Recently, in preparation for a possible trip to Amsterdam in the Fall, I read Anne Frank’s The Diary of a Young Girl. I was hoping to learn more about the Nazi occupation of World War II, the Holocaust, and the Secret Annex – now a museum – where thirteen-year-old Anne Frank and seven others hid for many months before their capture on the morning of August 4, 1944.
Anne Frank called her diary Kitty and she began each entry with Dear Kitty, just as one might do when writing a very personal letter to a friend. And personal, the diary is. From June 12, 1942 to August 1, 1944, Anne wrote about joys and sorrows, friends and enemies, wartime victories and defeats, the onset of puberty, plight of the Jews, hopes and dreams, and the daily challenges of living in a tight space with 7 others. She wrote volumes about the conditions in the Secret Annex, sharing information about everything from the moldy potatoes that were a daily staple to the buckets that replaced the toilet she and the others were not allowed to use.
Whenever someone comes in from outside, with the wind in their clothes and the cold on their cheeks, I feel like burying my head under the blankets to keep from thinking, “When will we be allowed to breathe fresh air again?”
Friday, December 24, 1943
Did Anne expect millions of people would one day read her very private account? Not exactly. According to the Foreword, Anne hoped to publish a book based on her diary when the war ended. To that end, she began rewriting and editing her Version A diary, changing text, adding and deleting passages, to create a Version B diary. When Otto Frank, Anne’s father and the only survivor of the eight confined to the Secret Annex, decided to go public with it, he handpicked passages from both diaries to create a more sanitized Version C. He omitted details that he considered too personal or that might sully the reputations of Anne and the others.
Relationships here in the Annex are getting worse all the time. We don’t dare open our mouths at mealtime (except to slip in in a bite of food) because no matter what we say, someone is bound to resent it or take it the wrong way.

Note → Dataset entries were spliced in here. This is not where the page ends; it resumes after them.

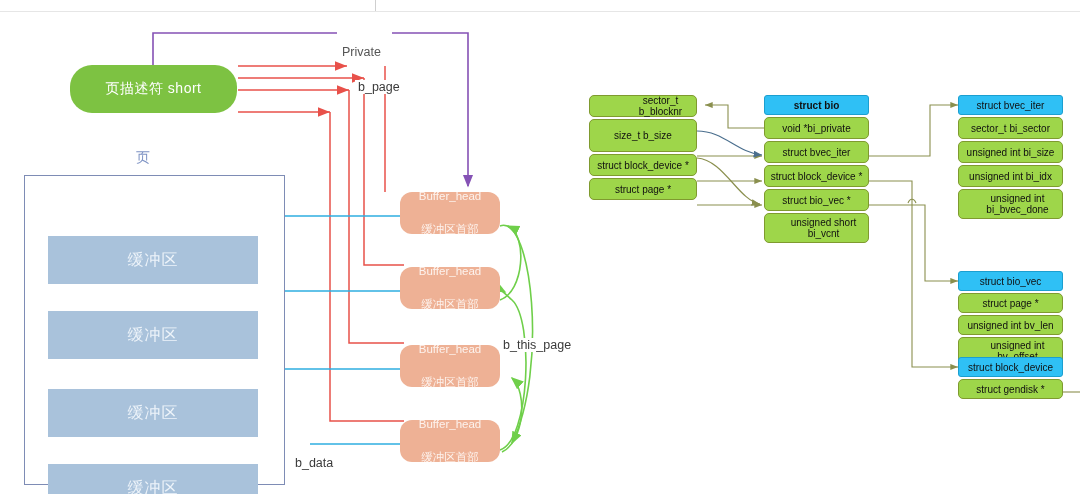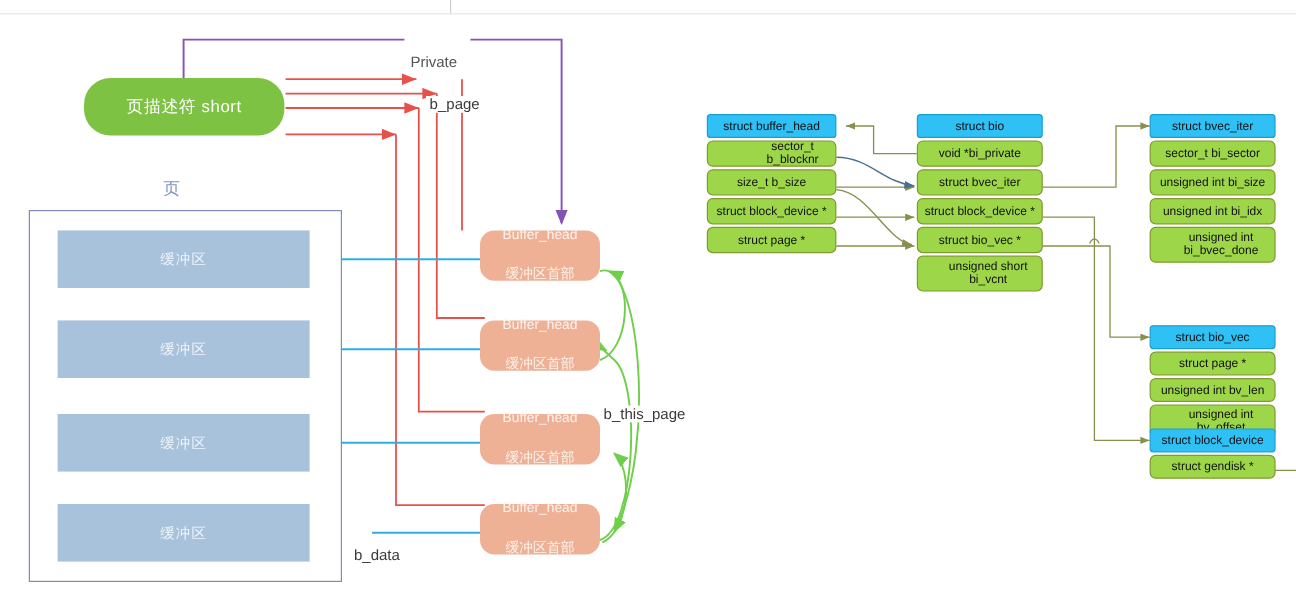"struct buffer_head" div.row { html: <div>struct buffer_head</div> -> none }
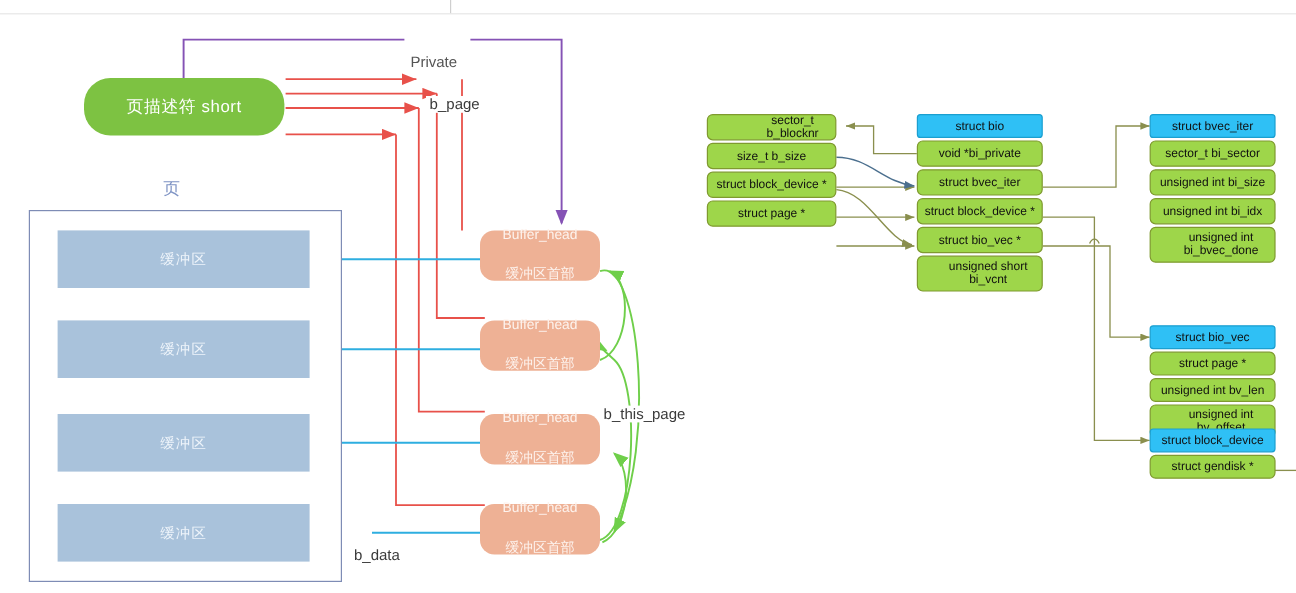"struct bio" div.row { font-weight: none -> bold }
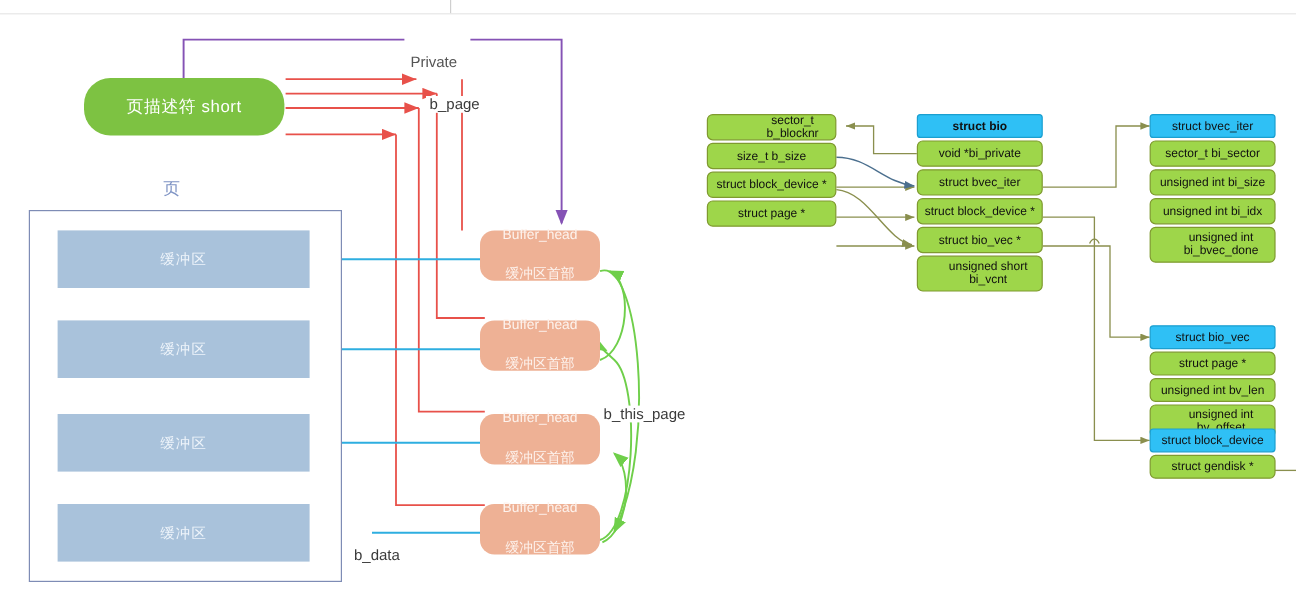"size_t b_size" div.row { height: 22px -> 33px }
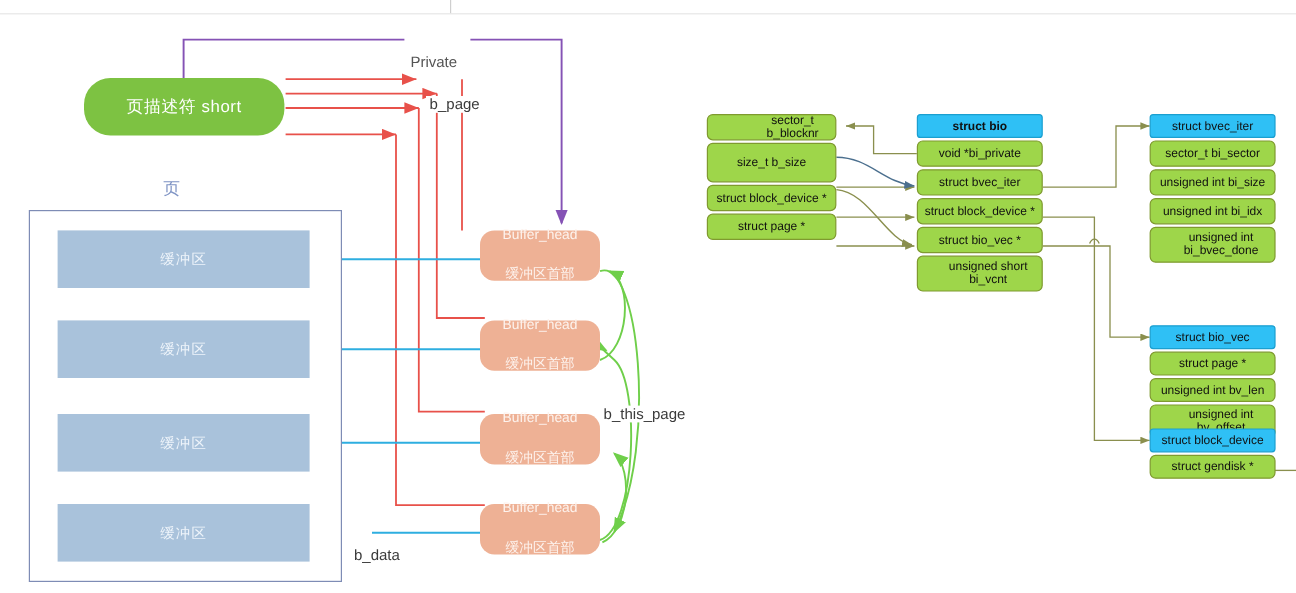"缓冲区" .buf-box { font-size: 12px -> 16px; margin-top: none -> 44px }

Thursday, September 16, 1943
Since its release in 1953, Version C of The Diary of a Young Girl has been read by millions. I read the most recent edition, however, which is a compilation of the three versions and the most complete and consequently, the most personal, too.
The tragedy of World War II became very real when I viewed it through this thirteen-year-old’s perspective. Anne Frank was a blatantly honest and gifted writer, and it is the world’s loss that she died in a concentration camp just before the war ended. She had a wicked sense of humour and despite the seriousness of the subject matter, I chuckled at her clever and often cynical descriptions. At the same time, I found myself hurrying through mundane passages and flinching when I reached others that just seemed too intimate to read. At those moments, I felt like an intruder, peeping into Anne’s personal life without her explicit permission.
I sometimes wonder if anyone will ever understand what I mean, if anyone will ever overlook my ingratitude and not worry about whether or not I’m Jewish and merely see me as a teenager badly in need of some good plain fun. I don\’ know, and I wouldn’t be able to talk about it with anyone, since I’m sure I’d start to cry.
Friday, December 24, 1943
On my fall trip to Amsterdam, I hope to visit The Anne Frank House. It will be my second attempt to see the interior of the Secret Annex where Anne and the others lived. On a previous trip, my wife and I failed to secure tickets in advance and could not enter. Having read The Diary of a Young Girl has made me even more curious and I will not make the same mistake again.
Tonight the guns have been banging away so much that I’ve already had to gather up my belongings four times. Today I packed a suitcase with all the stuff I’d need in case we had to flee, but as Mother correctly noted, “Where would you go?”